En août 1989, le Fatah réunit son cinquième congrès à Tunis. Les congressistes appellent à « l’établissement d’un État palestinien arabe et démocratique, dans lequel vivent musulmans, chrétiens et juifs avec des droits et obligations égaux ». La
perspective n’est pas celle d’un État islamique : mais la religion n’est pas évacuée d’un « combat pour la libération de la Palestine qui est une obligation arabe et religieuse 9 ». La Loi fondamentale palestinienne du 29 mai 2002 précise dans son article 4 que l’islam est « la religion officielle de la Palestine 10 ». Le respect de toutes les autres religions monothéistes est garanti.
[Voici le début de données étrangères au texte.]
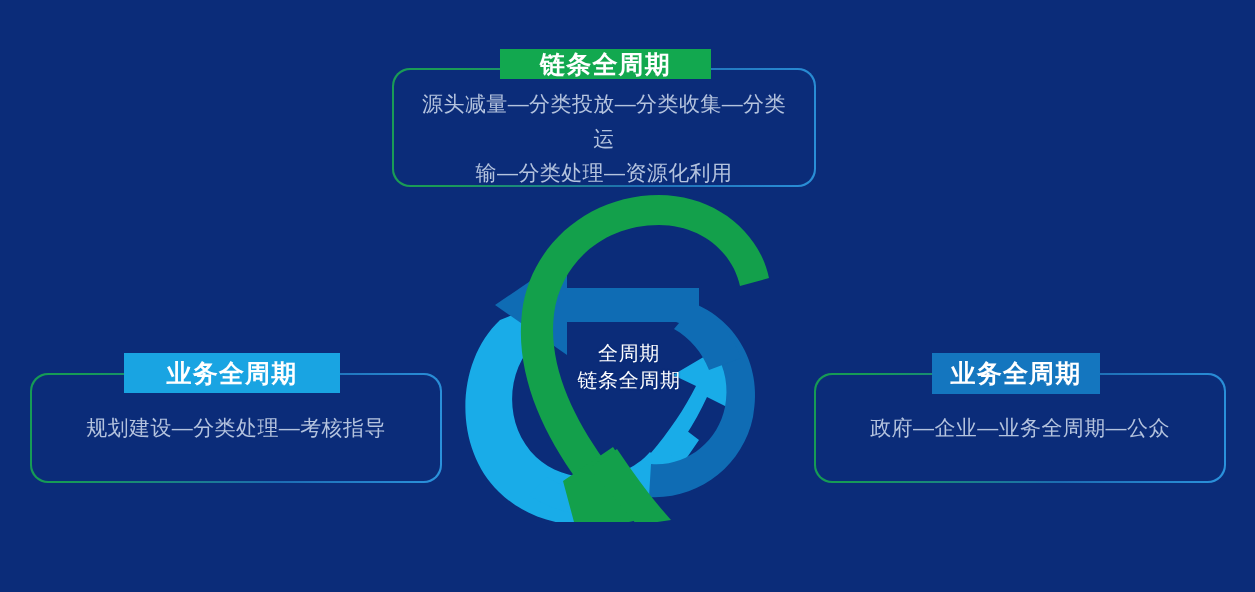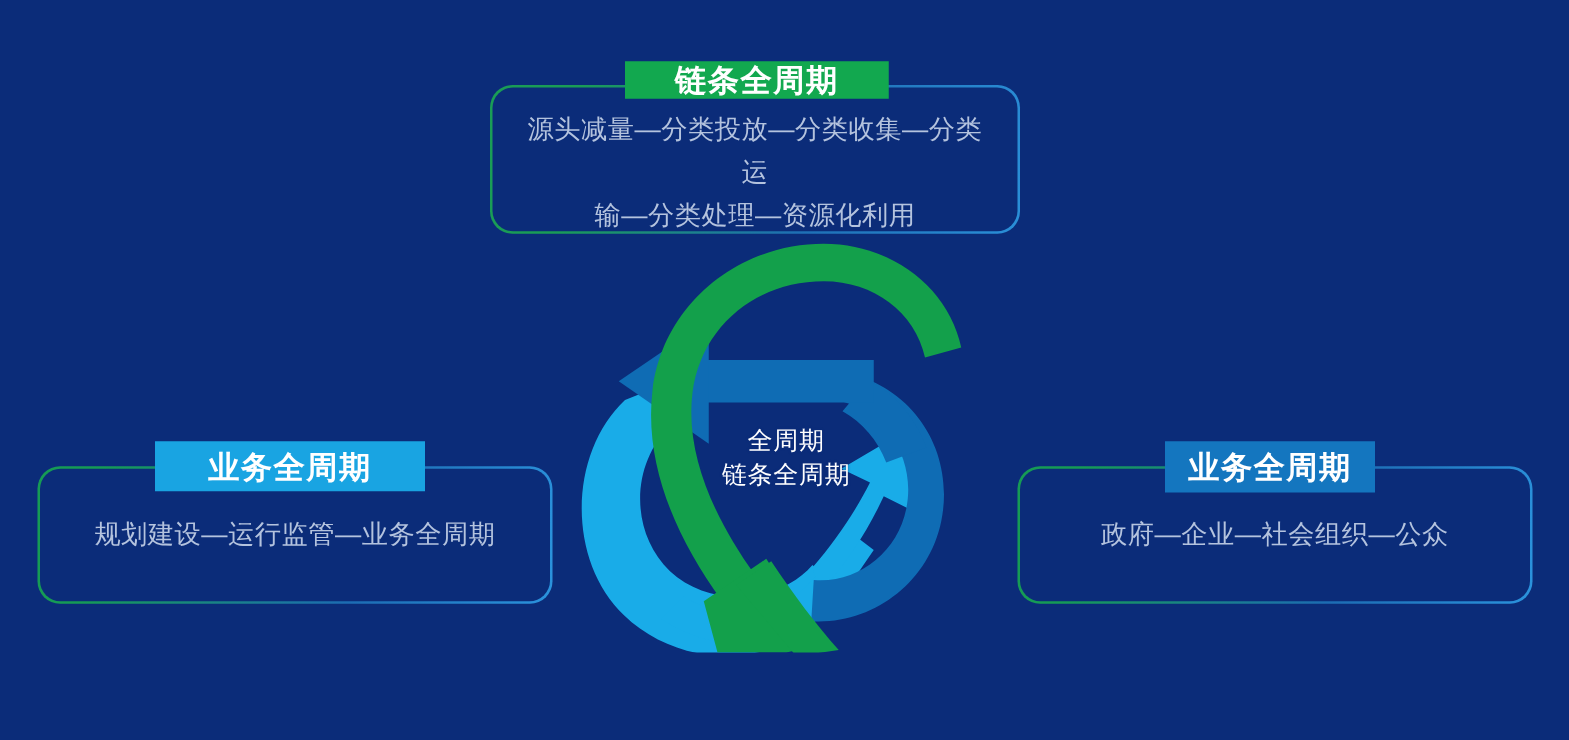"规划建设—运行监管—业务全周期" div.card-body { text: 运行监管—业务全周期 -> 分类处理—考核指导 }
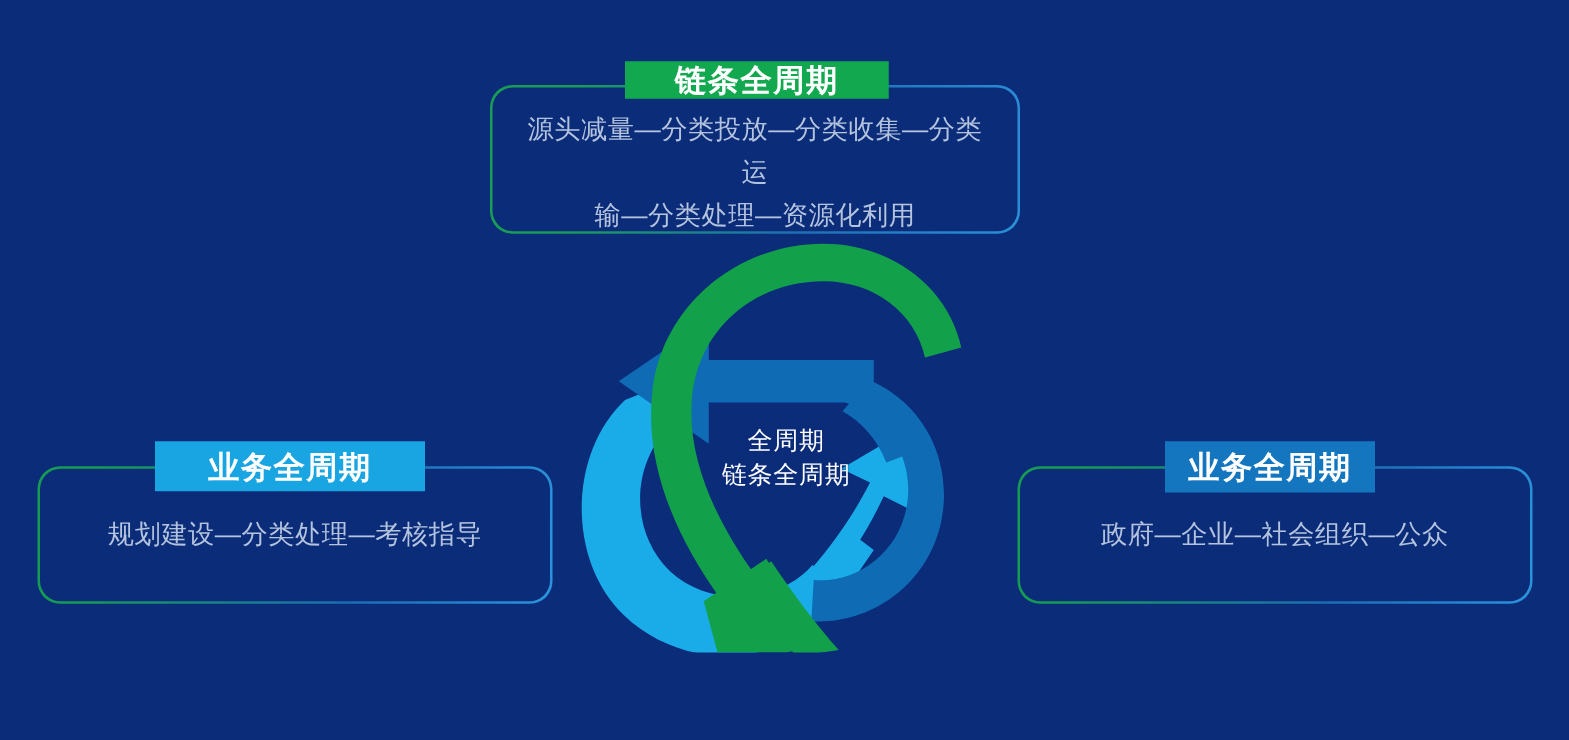"政府—企业—社会组织—公众" div.card-body { text: 社会组织 -> 业务全周期 }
Les principes de la charia sont la
principale source du droit. À partir de septembre 2000, le Fatah entre de plain-pied dans la seconde Intifada. Sa rhétorique est tout autant nationaliste que religieuse. Sa branche armée, les Brigades des Martyrs d’al-Aqsa (BMA), ont un drapeau : il affiche le Dôme du rocher à Jérusalem, cerclé de deux kalachnikovs.
7 Al-Wahda. Sawt al-Mudafi ‘ in ‘an al-Watan wa-l-Muqawama (L’Unité. La voix des défenseurs de la patrie et de la résistance), numéro daté du 24 février 1979, archives personnelles de l’auteur.
8 Muin al-Taher, « Min Malamih al-Sumud fi-Lubnan ila I ‘ da al-Ta’assis fi-Filastin » ( Des
caractéristiques de la résistance au Liban à la refondation en Palestine), Entretien avec Elias Khoury et Michel Nawfel, Majalla al-Dirasat al-filistiniya (Revue d’études palestiniennes), N 94, Beyrouth, Printemps 2013.